MobileRead Forums - View Single Post - best way to convert PDF to ePUB

vastav · 08-09-2010, 05:33 PM

Quote:

Originally Posted by PatNY

I am getting the best results by far using Acrobat as an intermediate step.

Over the last week I converted a couple pdf books to epub format and the biggest problem was getting the paragraph breaks to end up right. I initially tried a straight Calibre conversion but paragraph breaks were all over the place and incorrect -- even after fiddling for quite some time with the line un-wrapping value.

Then I read this thread and the suggestions by chaley and greenapple to use Acrobat were right on the money. I tried other suggestions such as Mobipocket Creator and the pdf2epub.com converter but both resulted in body text where paragraphs all ran together in one long block!

With Acrobat, converting either to RTF or HTML gave me an almost perfect result with the body text. I convert a pdf both ways in Acrobat, then import both rtf and html into Calibre and see which conversion to epub gives the best result in the body text. In one instance it was RTF and in the other it was HTML.

After deciding which gave the best base conversion (RTF or HTML) I then imported the file into MS Word to designate chapter headings and generate a TOC. (I find it easier to do in Word than in Sigil.) Then I import into Calibre, convert to ePub, and do last minute tidying up in Sigil. Sounds like a long process, and it is, but it's much less labor intensive and problematic than trying to clean up the bad paragraph breaks left by other conversion methods.

I realize not all have or can afford Acrobat, but if you look on eBay you can sometimes find older versions on sale for a good price. There may also be some free or cheaper pdf applications that can do as clean a job as Acrobat on pdf-to-rtf/html conversions. I already had Acrobat but never realized it could be so helpful in ebook conversions.

--Pat

I hope you tried the solution at http://www.pdf2epub.com and not the similar sounding offering by dnaml. The ePub output will have same paragraph breaks as those you find in the RTF or HTML export from Acrobat. Here's why - the conversion plugins (for formats such as RTF, HTML, XML, Plain Text) that come packaged with Acrobat use the tags in the PDF to drive conversion process. If the PDF is not tagged, the first step in conversion process is to generate tags using a tag recognition technolgoy that comes with Acrobat. Once the tags are generated, a piece of content marked as paragraph will be exported as a paragraph by all conversion filters, including the ePub plugin that I supply.

At its origin Tagged PDF was primarily influenced by HTML 4.01 and CSS1.0 specifications. The Tagged PDF spec has some omissions as well as additions compared with the other two standards. I am not sure about the current state of RTF but the RTF 1.6 specification (which is exported by Acrobat 7) had some differences with Tagged PDF's styling attributes. That is why I mentioned that when you go from PDF > RTF > ePub, you will likely encounter some loss, depending on how your PDF is constructed.

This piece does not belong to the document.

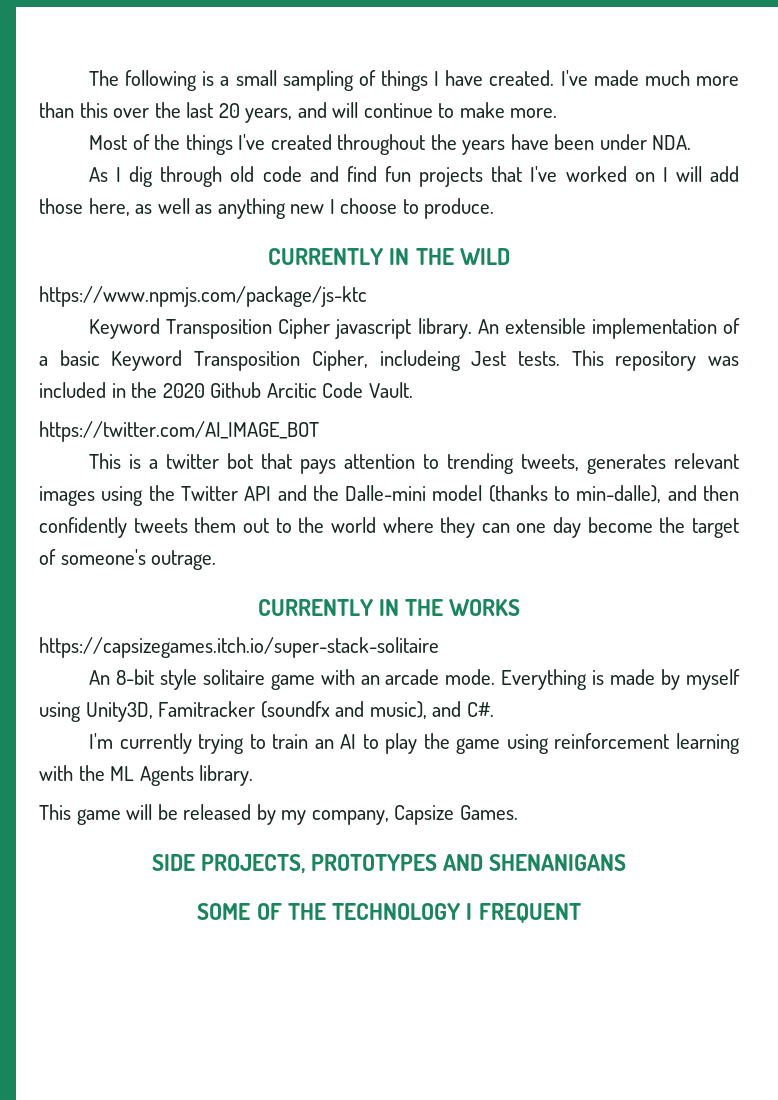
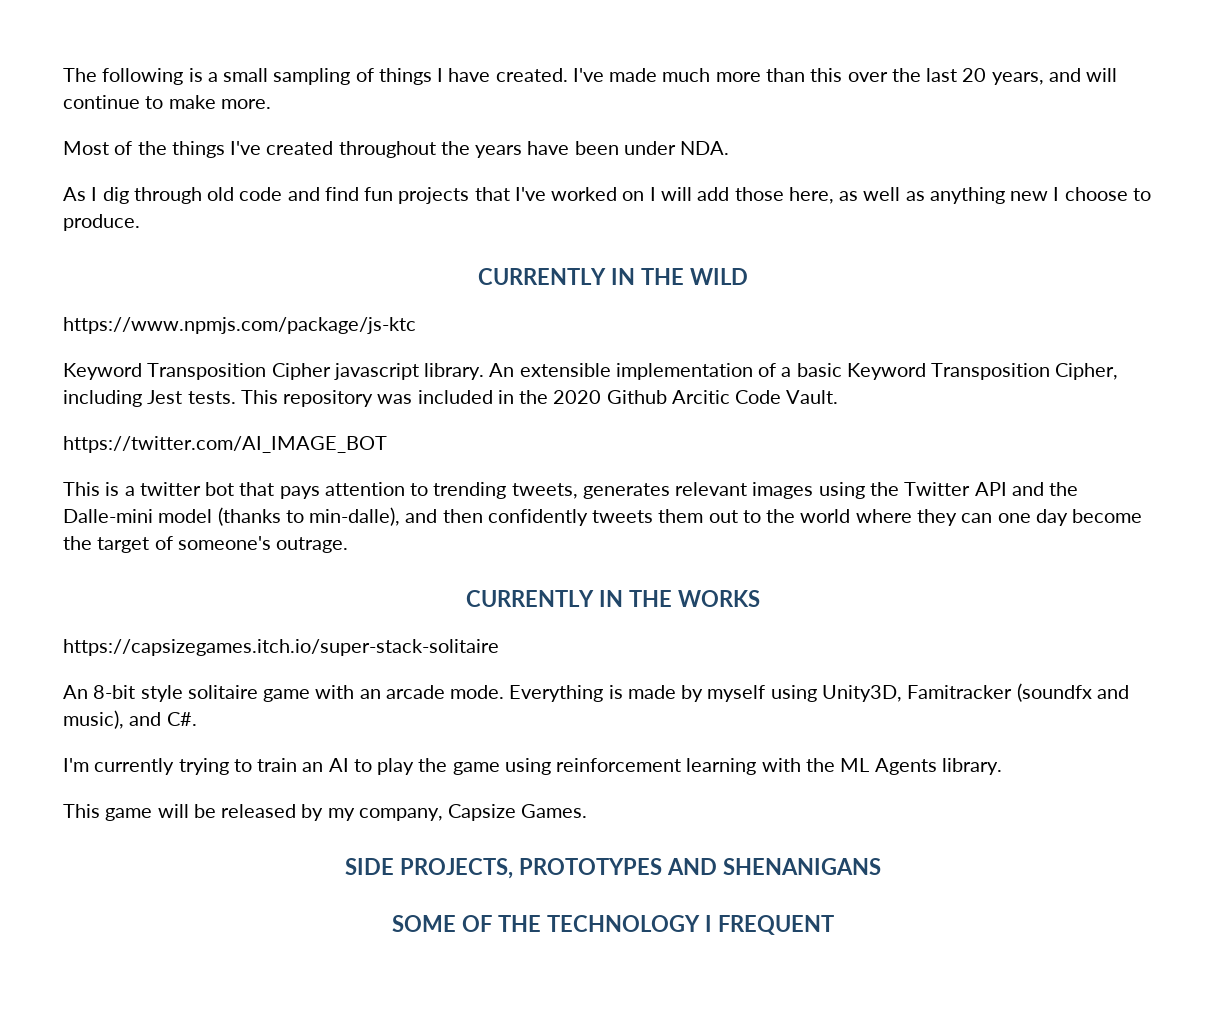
- An extensible implementation of a basic Keyword Transposition Cipher, includeing Jest tests.
+ An extensible implementation of a basic Keyword Transposition Cipher, including Jest tests.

For the TOC, if you use the plugin I supply, all bookmarks in PDF automatically get converted to TOC in ePub. If you have a PDF which is tagged by the authoring application, you can simply create the bookmarks in Acrobat by choosing "New bookmarks from Structure" from the top drop-down available in the bookmarks tab in Acrobat. If you have a PDF which is not tagged (you can check by opening View > Navigation Panels > Tags), you should create the bookmarks manually in Acrobat before running the conversion filter for HTML/ RTF/ ePub to ensure that bookmarks get exported in a valid manner in the exported file.

If you have Acrobat on your system, I would suggest using the ePub plugin available on my site versus the web-based solution. The help documentation provides details on using the plugin. If you like the RTF/ HTML export from Acrobat, there is good chance that you will also like the ePub export. I will be happy to help resolve any issues that you may find.